The number of accountable care organizations (ACOs) participating in CMS’ main ACO program is lower this year than in 2022, according to an CMS announcement today.

This year, the Medicare Shared Savings Program (MSSP) will have 456 participating ACOs, down from 483 last year and a decrease of 105 from the peak number of 561 participating ACOs in 2018.

The number of assigned beneficiaries in MSSP ACOs also dipped, to 10.9 million this year from 11 million in 2022.

In 2020, the peak year for assigned beneficiaries in MSSP ACOs, 11.2 beneficiaries were assgined to the ACOs.

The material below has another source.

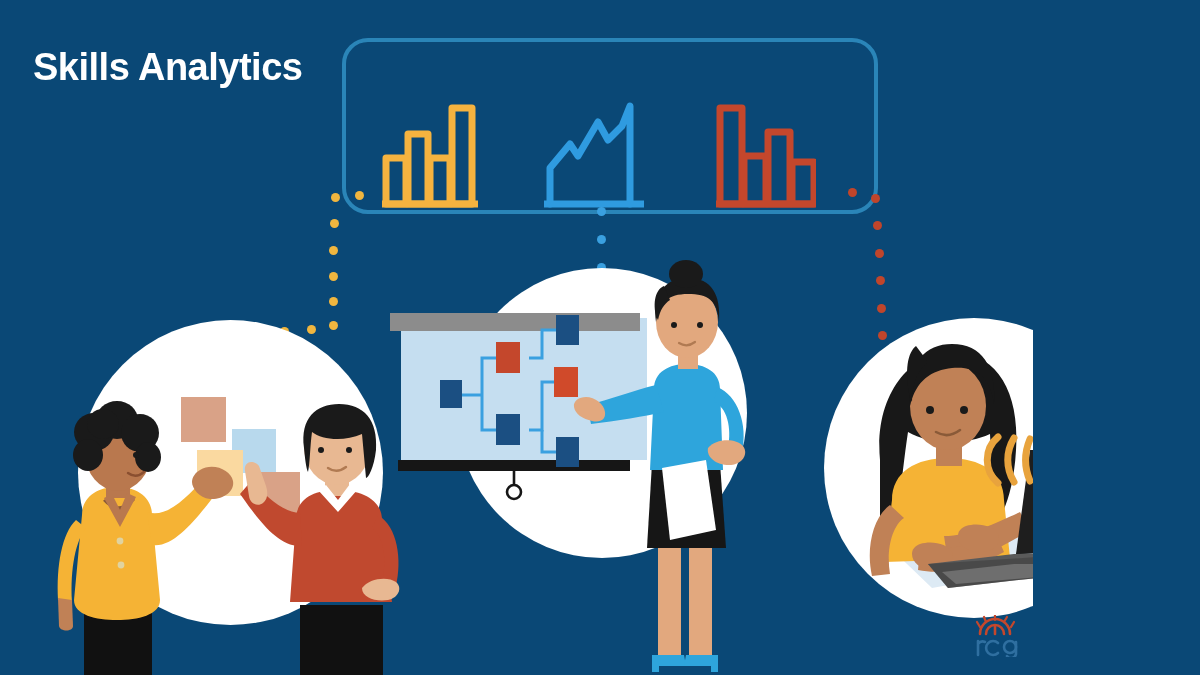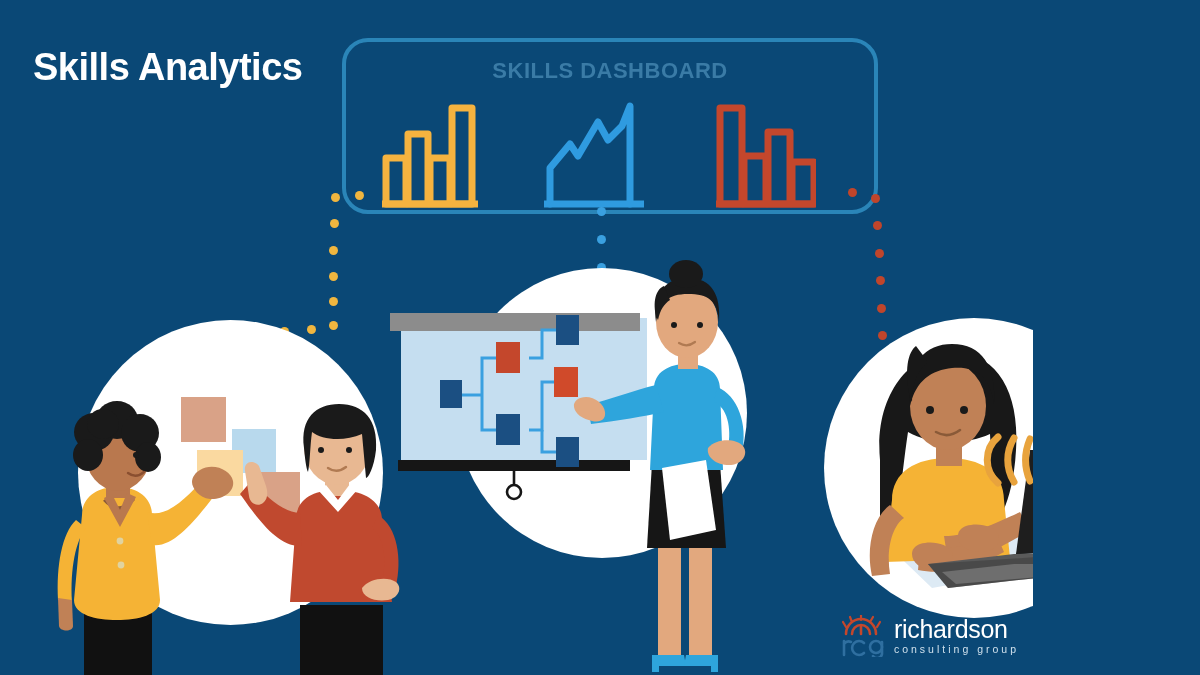"SKILLS DASHBOARD" div { html: <div>SKILLS DASHBOARD</div> -> none }
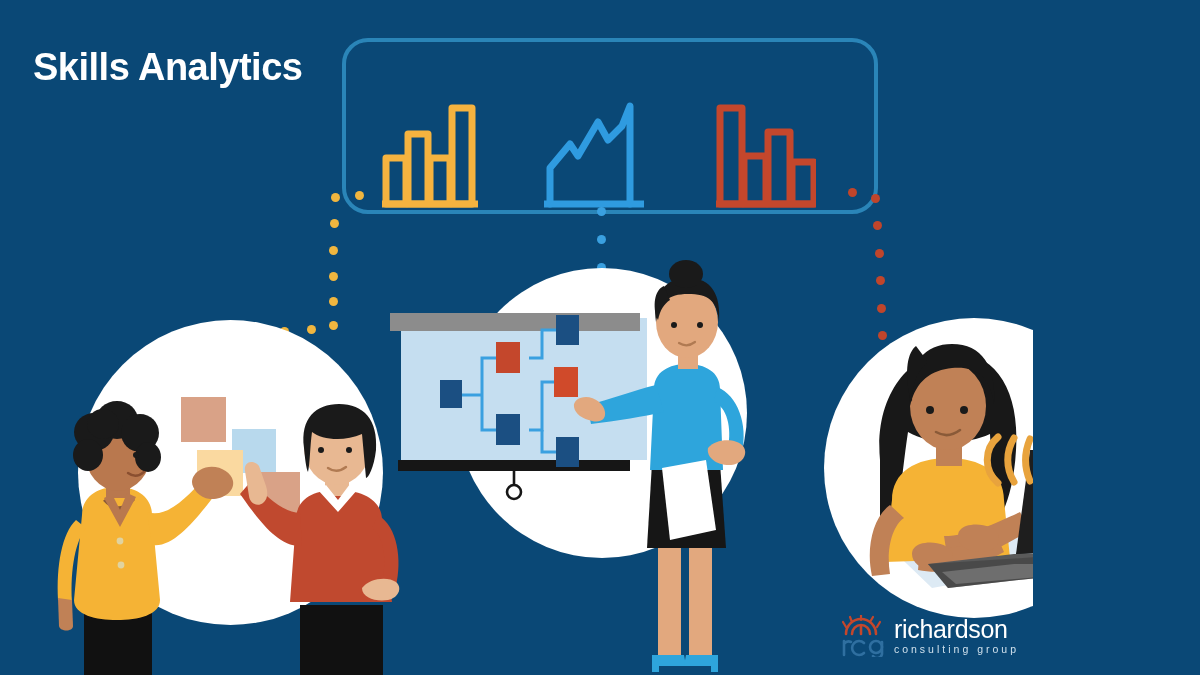"richardson" div { html: <div> <span>richardson</span> <span>consulting group</span> </div> -> none }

ACOs are one of the main vehicles for value-based care, which is supposed to shift the financial incentives in healthcare from fee for service, which rewards providers for volume and intensity of services to prevention and care coordintion. The MSSP program is one of the federal government's signature value-based care program and was created by the provisiosn in the 2010 Affordable Care Act.

The slide in MSSP ACOs and has been offset by the growth of the ACO Realizing Equity, Access, and Community Health (REACH) program, which started in in 2021 and has the state purpose of bringing coordinated and value-based treatment to underserved populations. The number of ACOs in the ACO Reach program increased to 132 this year, up from 99 last year, and the number of assigned beneficiaries increased to 2.1 million, up from 1.8 million last year. Today’s announcement also says that 824 federally quality health centers, rural health centers and critical access hospitals will be part of a REACH program ACO this year, which is more than double than the number — 406 — that were part of REACH ACOs last year.

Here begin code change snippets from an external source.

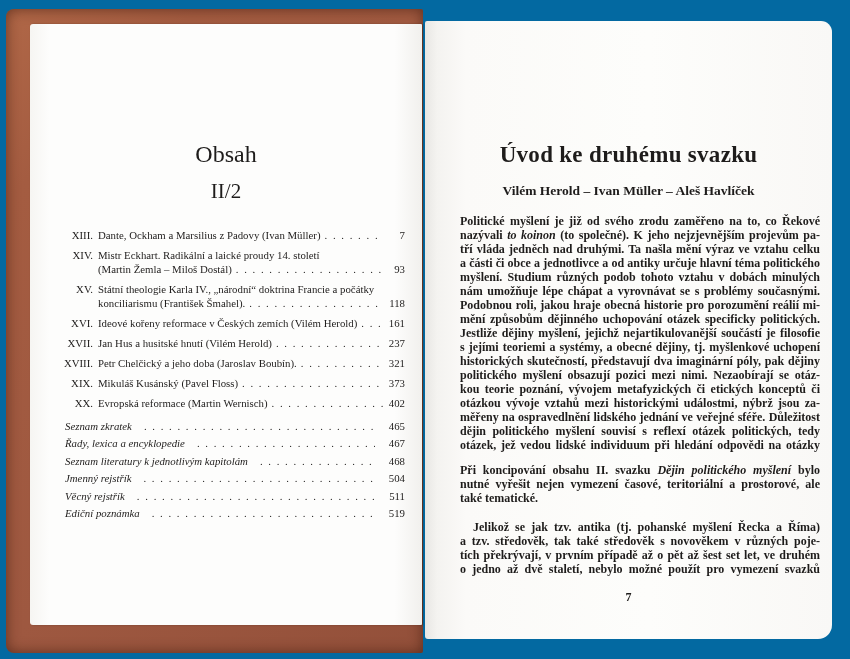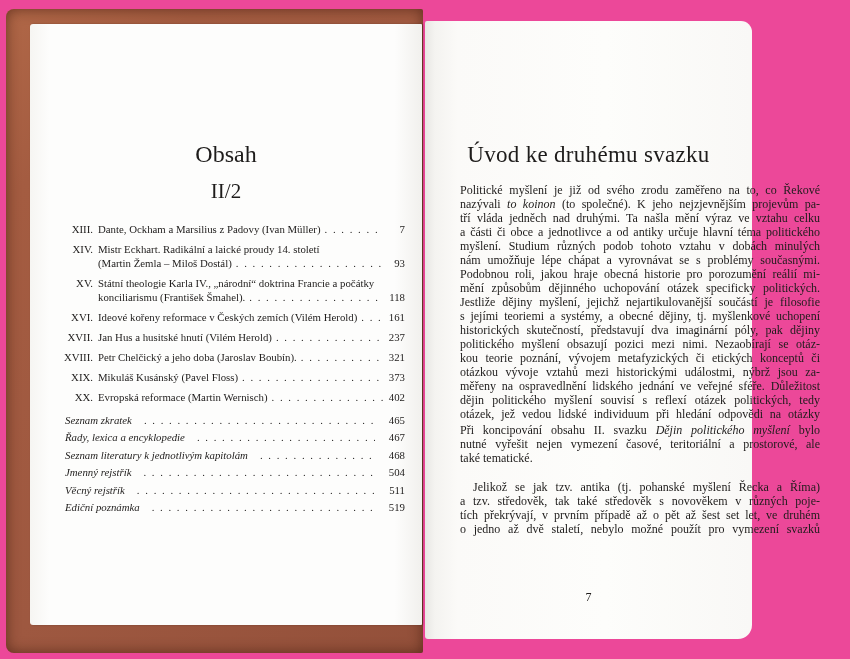"Obsah" .scene { background: #ec4899 -> #0369a1 }
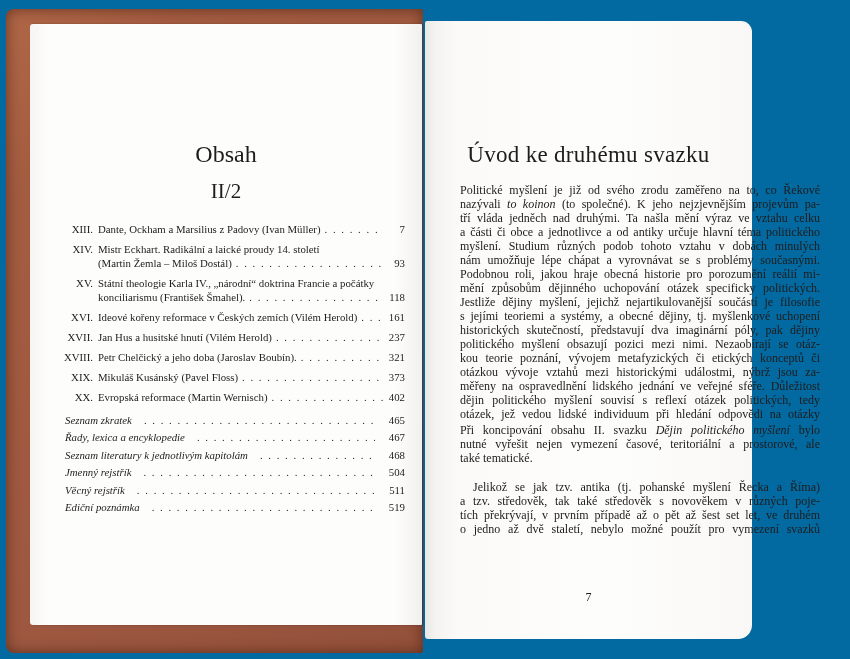"Úvod ke druhému svazku" .page-right { font-weight: none -> bold; width: 327px -> 407px }
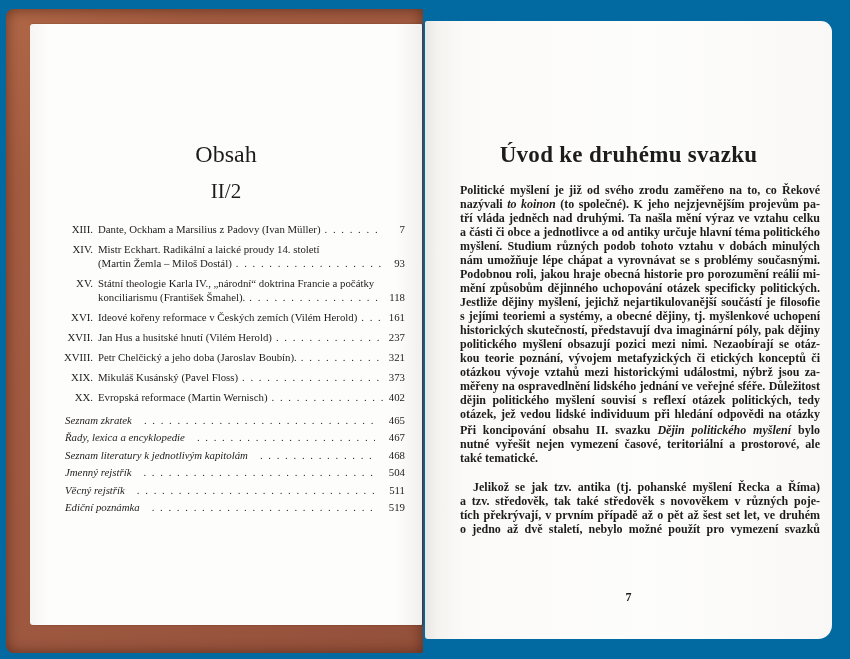"Vilém Herold – Ivan Müller" div.rp-authors { html: none -> <div>Vilém Herold – Ivan Müller – Aleš Havlíček</div> }
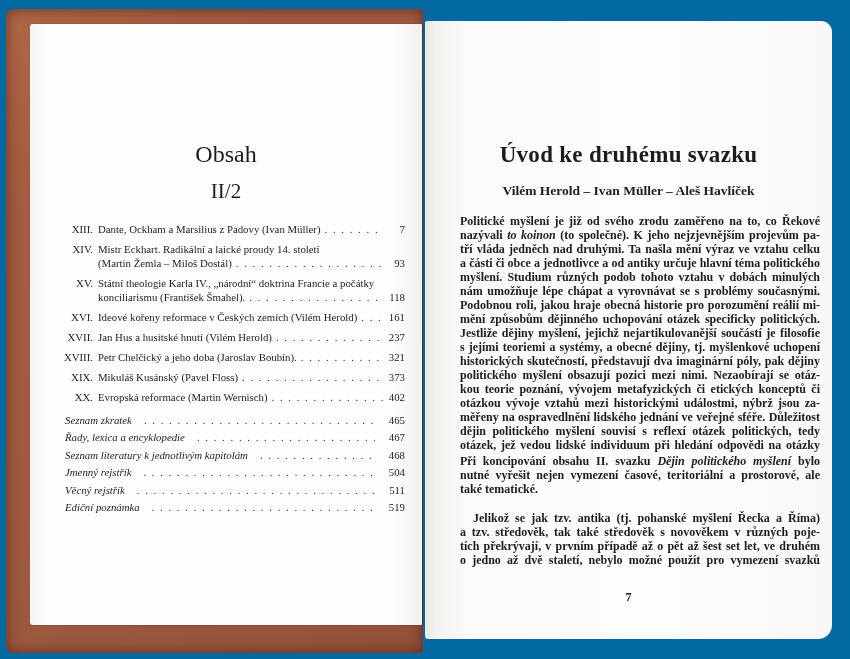"XIII." .toc { margin: 19px 17px 0 30px -> 25px 17px 0 30px }
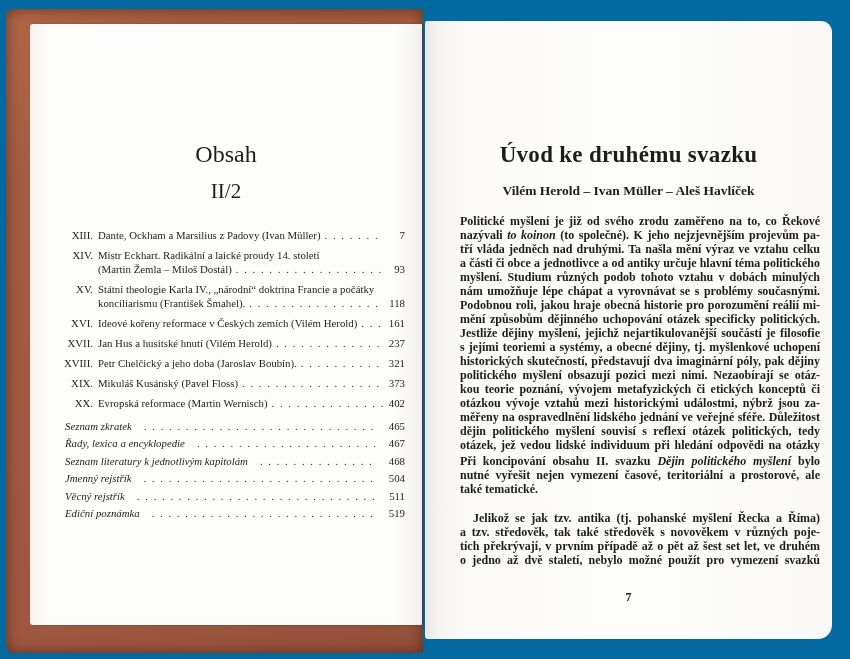"Při koncipování obsahu II. svazku" .para.gap { margin-top: 2px -> 11px }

CMS also announced today that four Kidney Care First (KCF) practices and 50 Kidney Contracting Entities (KCEs) are joining the Kidney Care Choices model this year.

Twenty-six 26 KCF practices and 50 KCEs are continuing in the program from last year, bringing the totals to 30 KCF Practices and 100 KCEs.

The National Association of ACOs (NAACOS) put out an upbeat new release today about the ACO numbers. “We expect 2023 to be a turning point for ACOs and growth in participation to really accelerate in 2024 thanks to CMS leadership,” Clif Gaus, Sc.D., president and CEO of the organization, was quoted as saying in the news release.